Managed accounts: Product or service? Conflicted or not?
The question of whether managed accounts are a product or a service appears to sit at the heart of a disagreement between the chair of the Institute of Managed Account Professionals (IMAP), Toby Potter and the chief executive of CountPlus, Matthew Rowe.
Reacting to comments by Rowe that some Managed Discretionary Account (MDA) operators may be conflicted because of vertically-integrated structures or the taking of a fee, Potter is arguing this misunderstands the real benefits for clients delivered by well-designed and executed managed accounts programs. https://financialnewswire.com.au/funds-management/in-defence-of-efficiency-case-for-managed-accounts
Potter’s views are contained in a column published on Financial Newswire here:
Responding to Potter’s claims, Rowe said he did not resile from his view of managed accounts and, while accepting that they delivered efficiencies, he pointed to the conflicts inherent in some of the structures and advisers taking a fee.
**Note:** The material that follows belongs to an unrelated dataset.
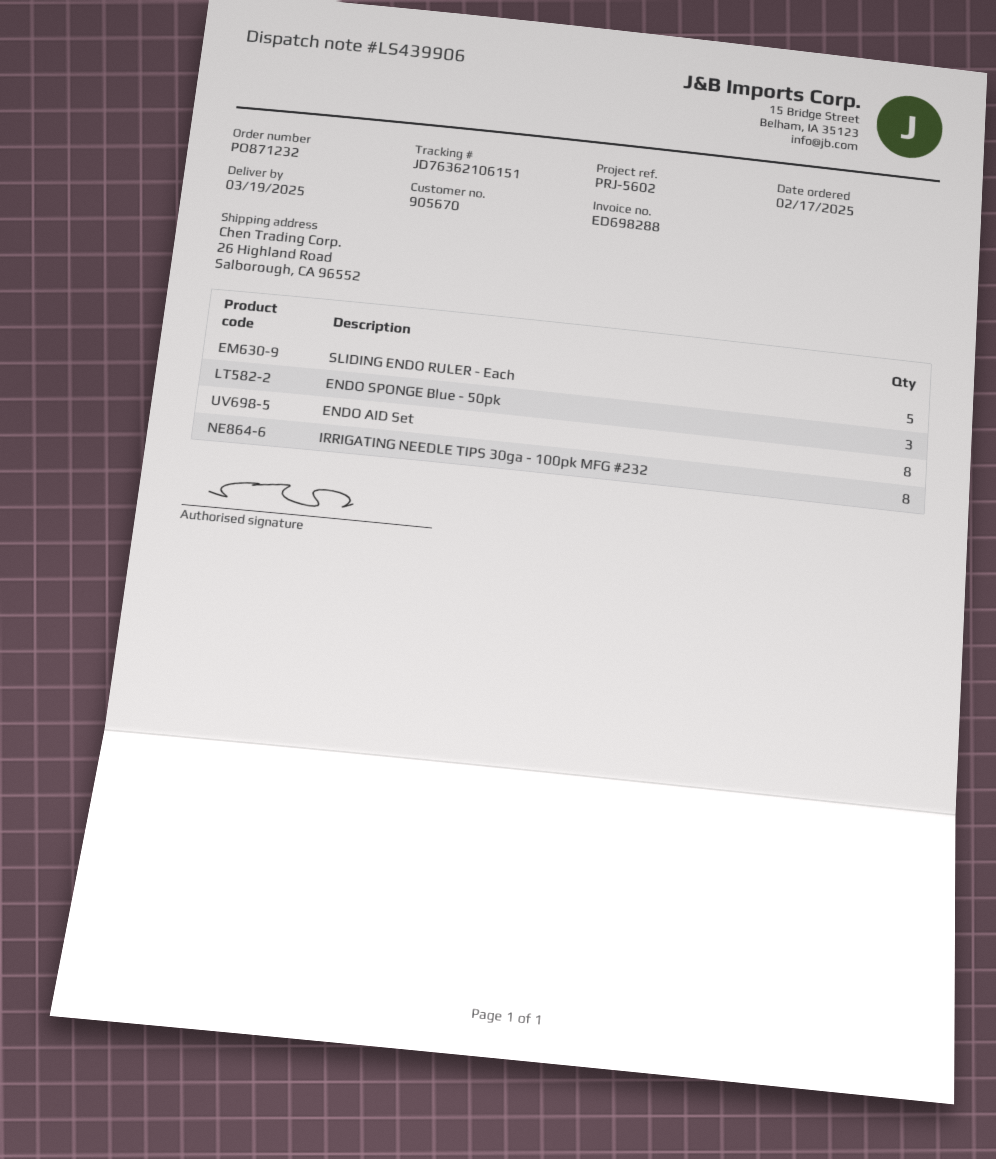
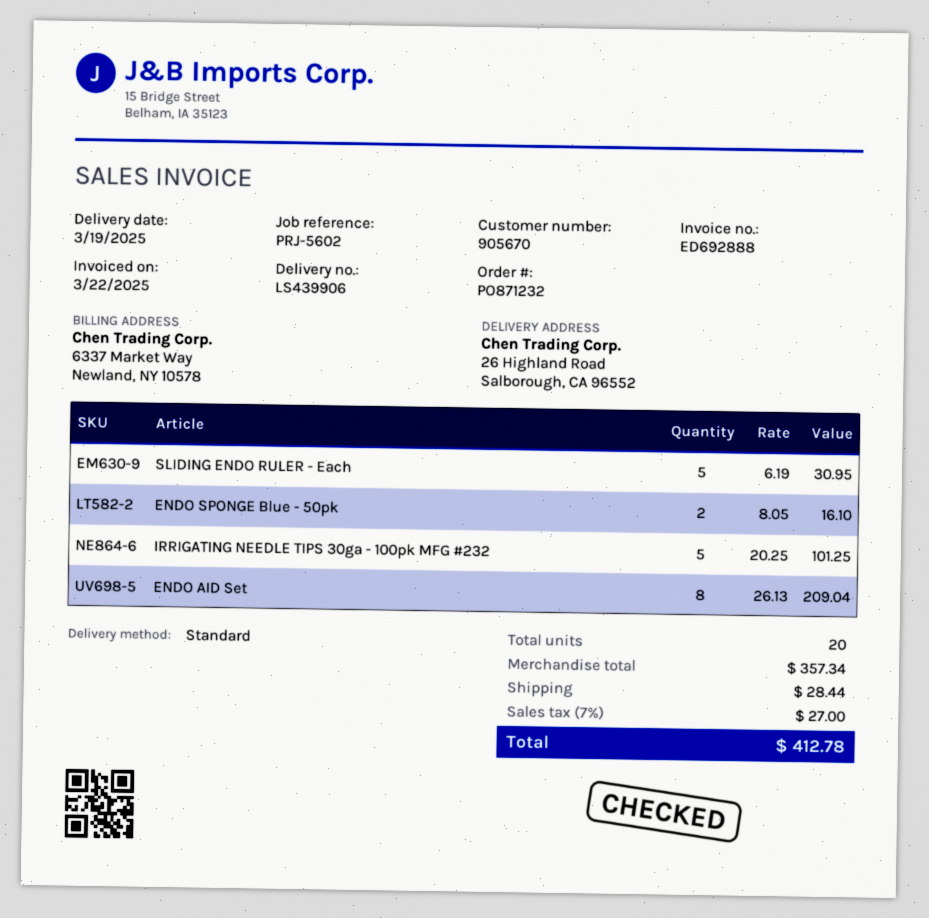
invoice number: ED698288 -> ED692888
ENDO SPONGE Blue - 50pk: 3 -> 2
IRRIGATING NEEDLE TIPS 30ga - 100pk MFG #232: 8 -> 5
He said that where a licensee or advice firm took a per centage of the funds under advice clip on a managed account, a question needed to be asked about what value they were adding for the client.
“For instance, does that licensee or firm have the appropriate skills and experience to act as a professional investment manager? In some instances ‘yes’, but in many instances ‘no’,” Rowe said. “We prefer a model where a professional Investment Consulting or Investment Management firm be appointed under these managed account arrangements and be paid accordingly for their expertise.”
However, Potter argues that fees taken by advisers with respect to managed accounts are likely to be more compliant with the Financial Adviser Standards and Ethics Authority (FASEA) code of ethics because of the speed with which portfolio changes can be executed, therefore complying with the need to act “efficiently” and “fairly”.
The disagreement comes amid arguments that managed discretionary accounts are a services rather than a product, and with the Australian Securities and Investments Commission having stated that an MDA is both a managed investment scheme (MIS) and a facility for making a financial investment.